§ Work required
Only the lines from the one with "Cave PelissierBoudes Les" through the end of the data are wanted, copied exactly.

§ Supplied data
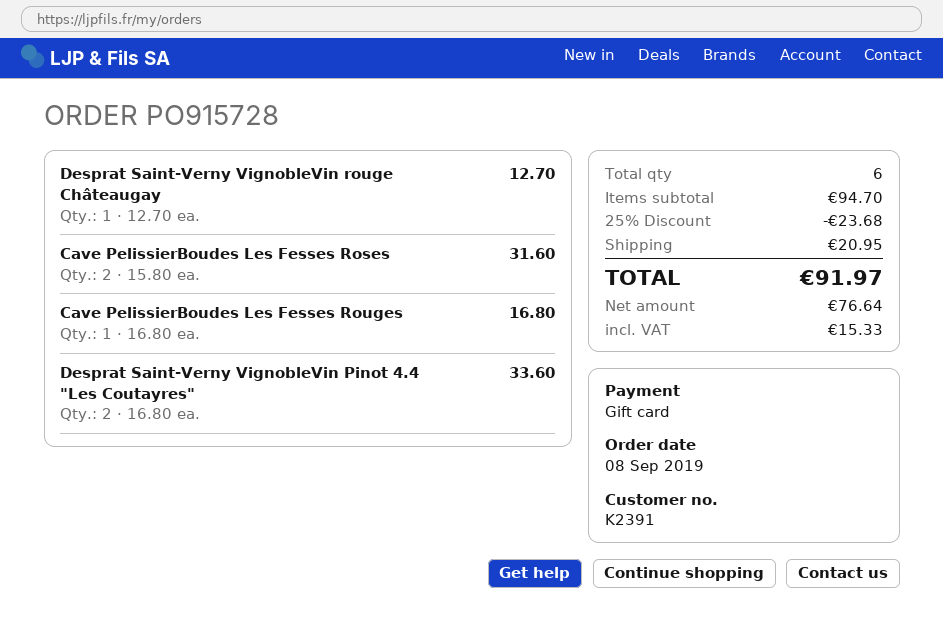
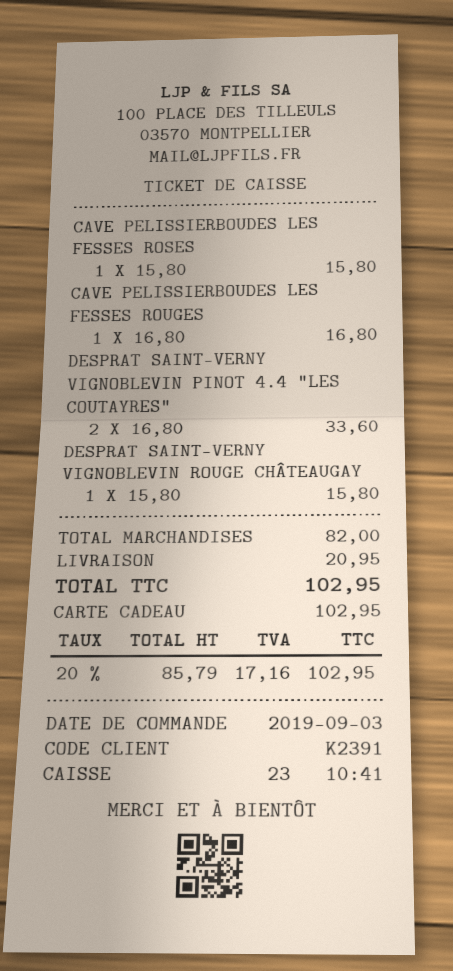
order date: 2019-09-08 -> 2019-09-03
Desprat Saint-Verny VignobleVin rouge Châteaugay: 1 x 12.70 = 12.70 -> 1 x 15.80 = 15.80
Cave PelissierBoudes Les Fesses Roses: 2 x 15.80 = 31.60 -> 1 x 15.80 = 15.80
subtotal: 94.70 -> 82.00
discount: 25% = 23.68 -> none
net: 76.64 -> 85.79
tax: 15.33 -> 17.16
total: 91.97 -> 102.95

§ Response
Cave PelissierBoudes Les Fesses Roses: 2 x 15.80 = 31.60 -> 1 x 15.80 = 15.80
subtotal: 94.70 -> 82.00
discount: 25% = 23.68 -> none
net: 76.64 -> 85.79
tax: 15.33 -> 17.16
total: 91.97 -> 102.95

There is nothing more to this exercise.